El camión siguió avanzando lentamente, cada crujido del pasto seco resonaba en el silencio de la noche. Mi cuerpo estaba agotado, magullado por el accidente y el miedo constante, pero mi mente no podía descansar. Pensaba en lo que había dejado atrás, en esos hombres que me querían vender como si fuera un objeto.
Sentí el viento frío acariciar mi rostro cuando el camión se adentró en un camino de tierra rodeado de árboles oscuros y silentes. Cada sombra parecía esconder una amenaza, pero también una oportunidad para desaparecer, para esconderme. Cerré los ojos y recordé la comida que me dieron—la última comida, según el secuestrador—y cómo logré esconder un poco en el bolsillo. Eso me había dado algo de fuerza y esperanza.
Después de un tiempo que no podría medir, el camión frenó bruscamente. Escuché voces y pasos apresurados. ¿Habían detectado que estaba escondida? El corazón se me aceleró. Con mucho cuidado, abrí los ojos un poco, pero la oscuridad seguía siendo absoluta.
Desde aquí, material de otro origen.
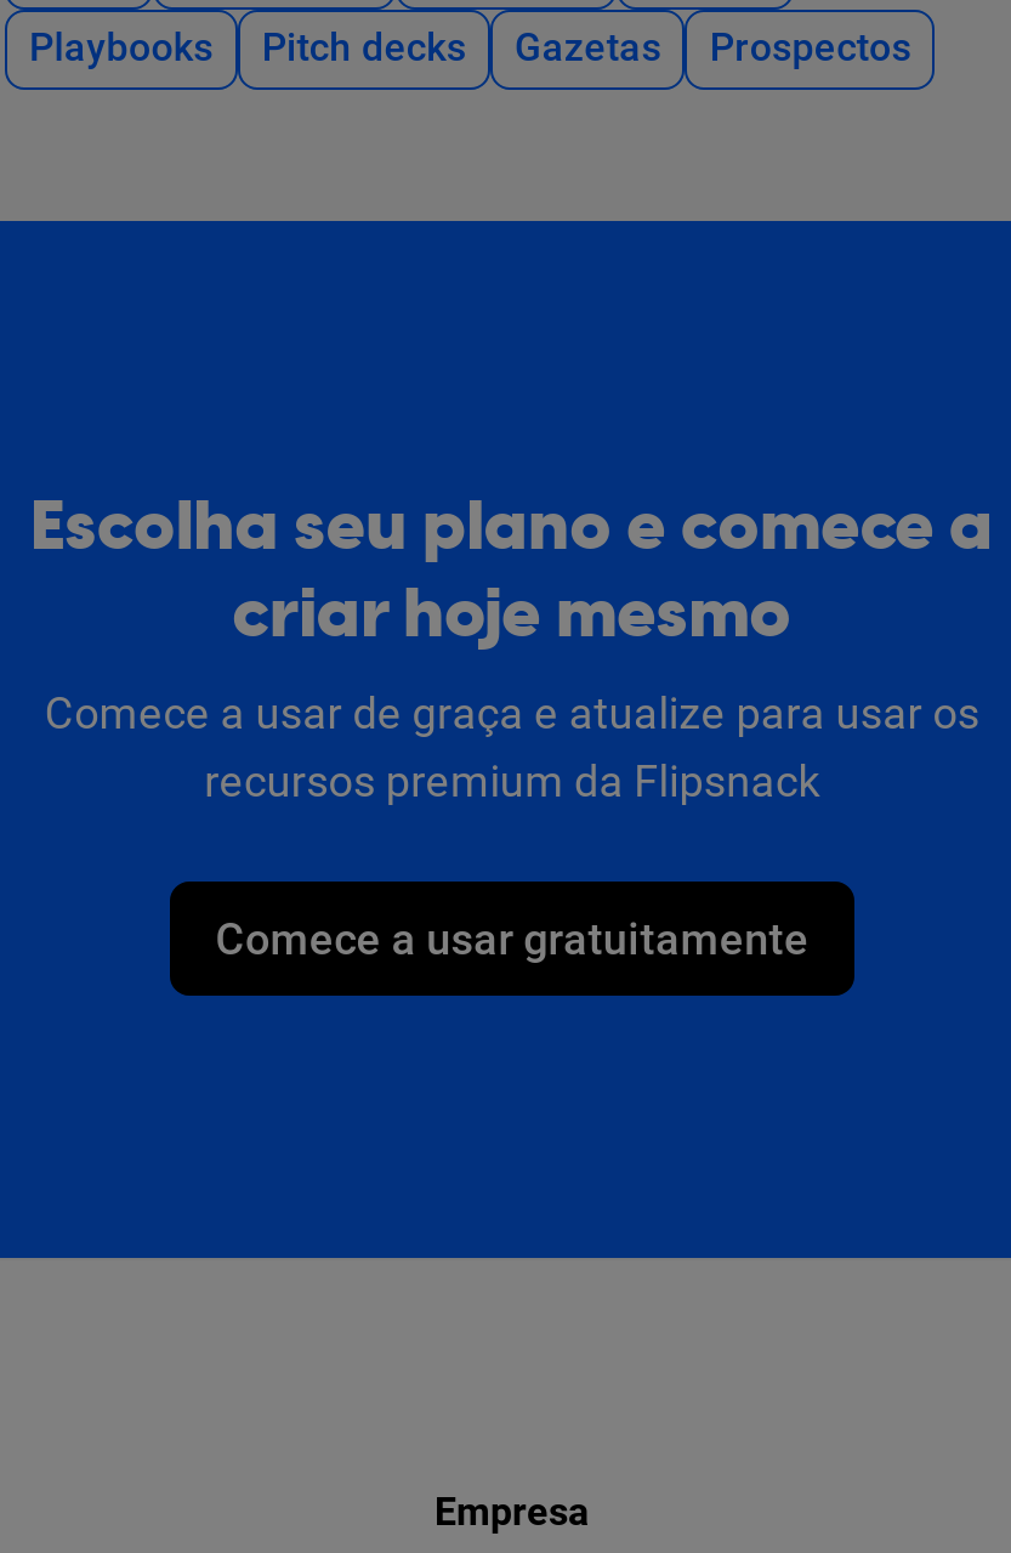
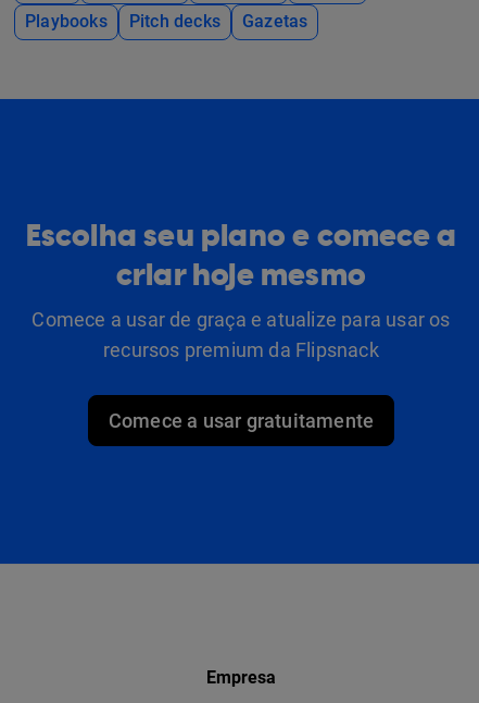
[710,25,911,71] Prospectos -> none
Sentí que el camión se detenía y que alguien bajaba.
Aprovechando la confusión, aguanté la respiración y esperé el momento exacto. Cuando la gente se alejó, con pasos pesados y distraídos por la carga, aproveché para deslizarme hacia un costado y, con mucho sigilo, salté del camión.
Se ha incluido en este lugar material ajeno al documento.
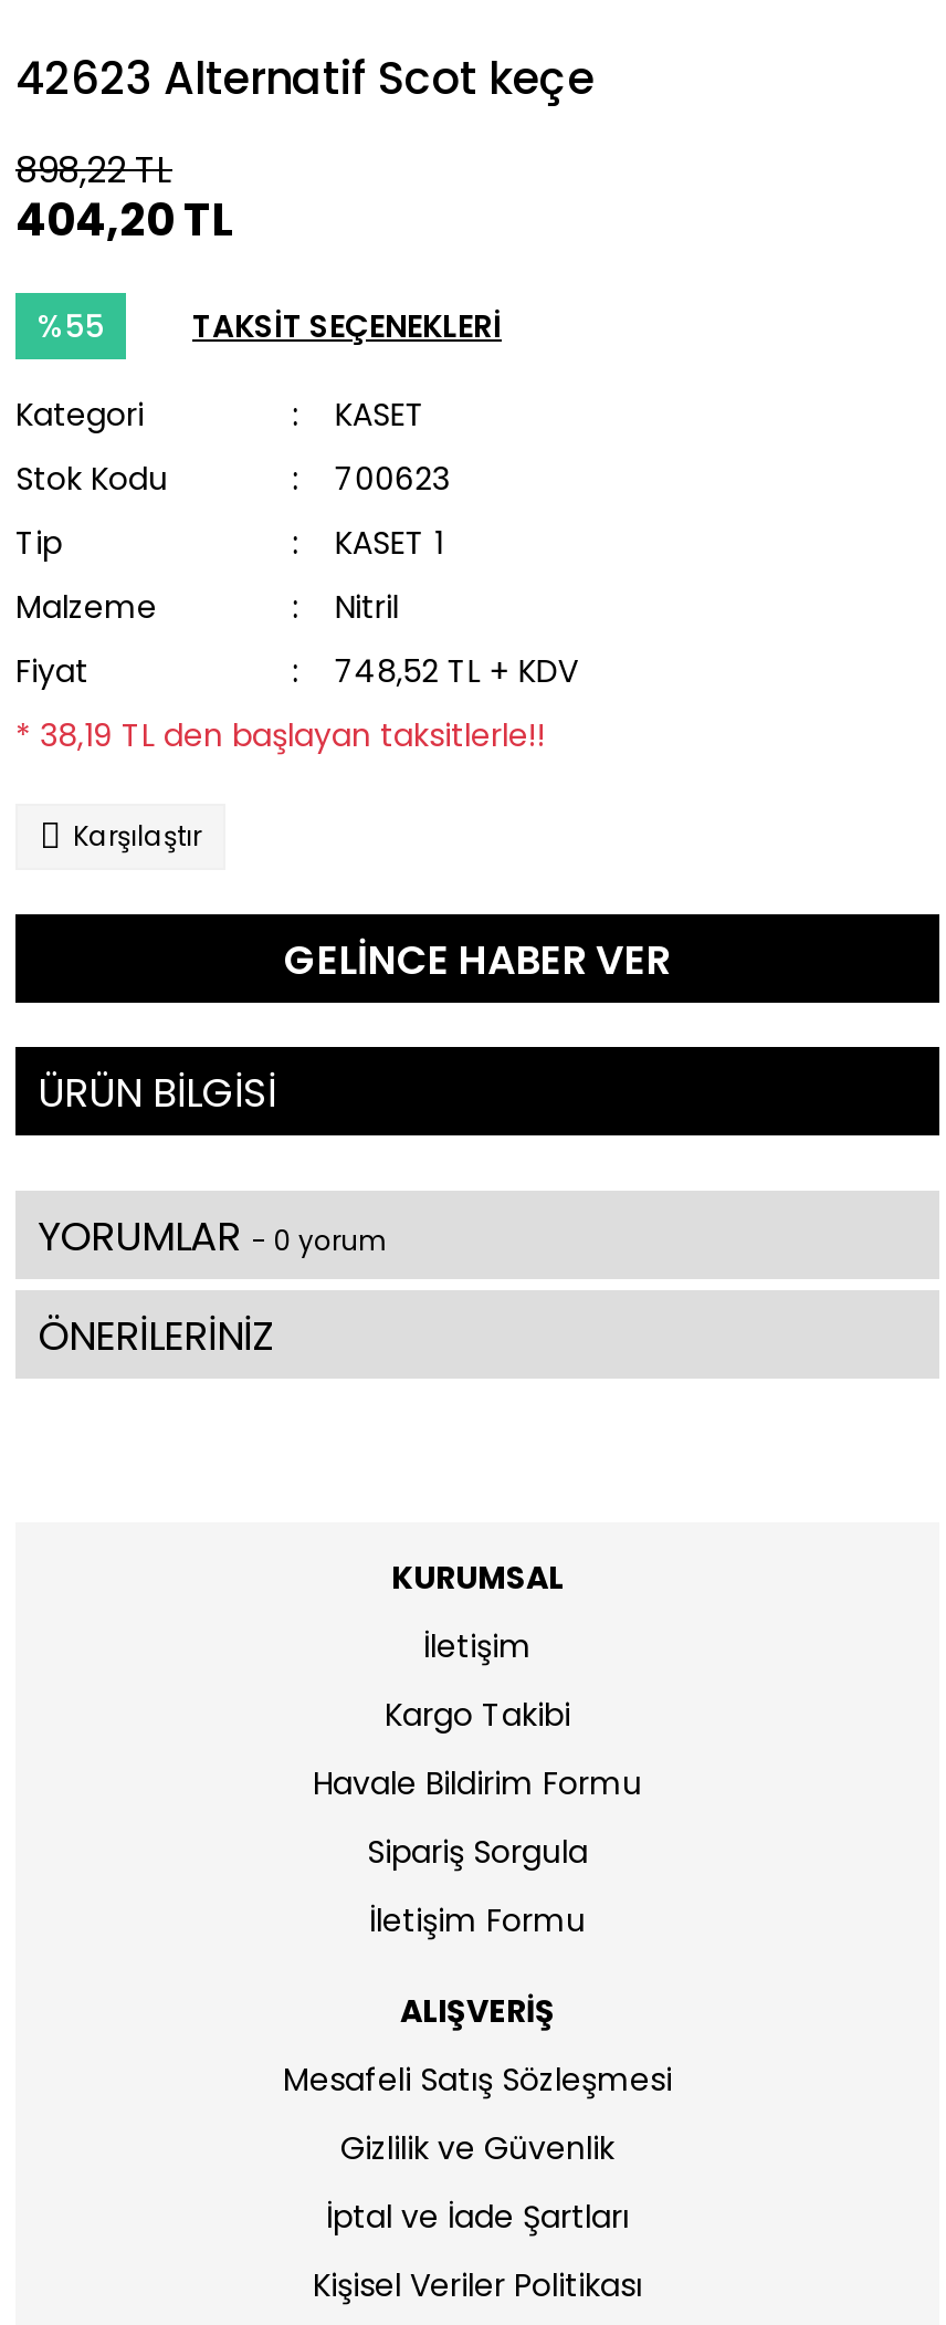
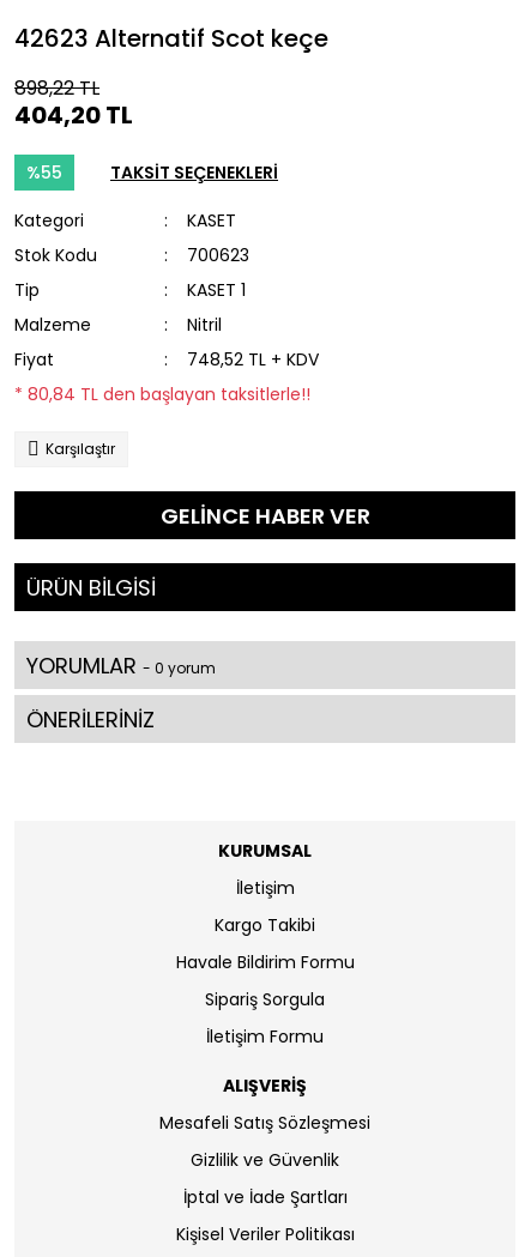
[15,713,546,757] * 38,19 TL den başlayan taksitlerle!! -> [14,382,310,406] * 80,84 TL den başlayan taksitlerle!!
La tierra fría bajo mis pies me dio una sensación extraña: miedo mezclado con alivio. Corrí hacia el bosque cercano, sin mirar atrás, guiada solo por el instinto de sobrevivir. Los sonidos de la naturaleza me envolvían, los grillos, el viento entre las hojas, el crujido de mis pies sobre las ramas secas. Era un mundo desconocido, pero mejor que el cautiverio.
Después de un buen rato, encontré un claro pequeño, iluminado tenuemente por la luna. Me senté, jadeante, mirando al cielo y dejando que las lágrimas corrieran libres. ¿Quién me buscaría? ¿Cómo podría escapar? Pero en medio de la desesperación, una chispa de esperanza comenzó a crecer en mi interior.
Sabía que debía ser fuerte, debía encontrar ayuda. No podía rendirme, no ahora que la vida me había dado una segunda oportunidad.
Mientras me recuperaba, escuché el ruido distante de un vehículo. Temblé, preguntándome si eran los hombres que me habían secuestrado o si era alguien que podría ayudarme.
Decidí moverme otra vez, adentrándome más en el bosque, siguiendo el sonido hasta llegar a un pequeño pueblo escondido entre árboles. Con paso inseguro, me acerqué a una casa humilde donde una luz tenue brillaba.
Golpeé la puerta con fuerza. Una mujer mayor abrió, sorprendida al verme en ese estado.
—¡Por favor! —dije con voz débil—. Ayúdeme… estoy perdida.
La mujer me miró con compasión y me invitó a entrar. Me dio agua y comida, y mientras comía lentamente, le conté mi historia con lágrimas en los ojos.
Ella asintió con tristeza, pero también con determinación.
—Aquí estarás segura —me dijo—. Mañana ayudaré a avisar a las autoridades y a buscar a tu familia.
Por primera vez en mucho tiempo, sentí que había esperanza de verdad.
Aunque no sabía qué me depararía el futuro, en ese momento entendí que mi vida no terminaría en esa oscuridad. Había escapado de la muerte, y ahora lucharía por recuperar mi libertad, mi dignidad y mi voz.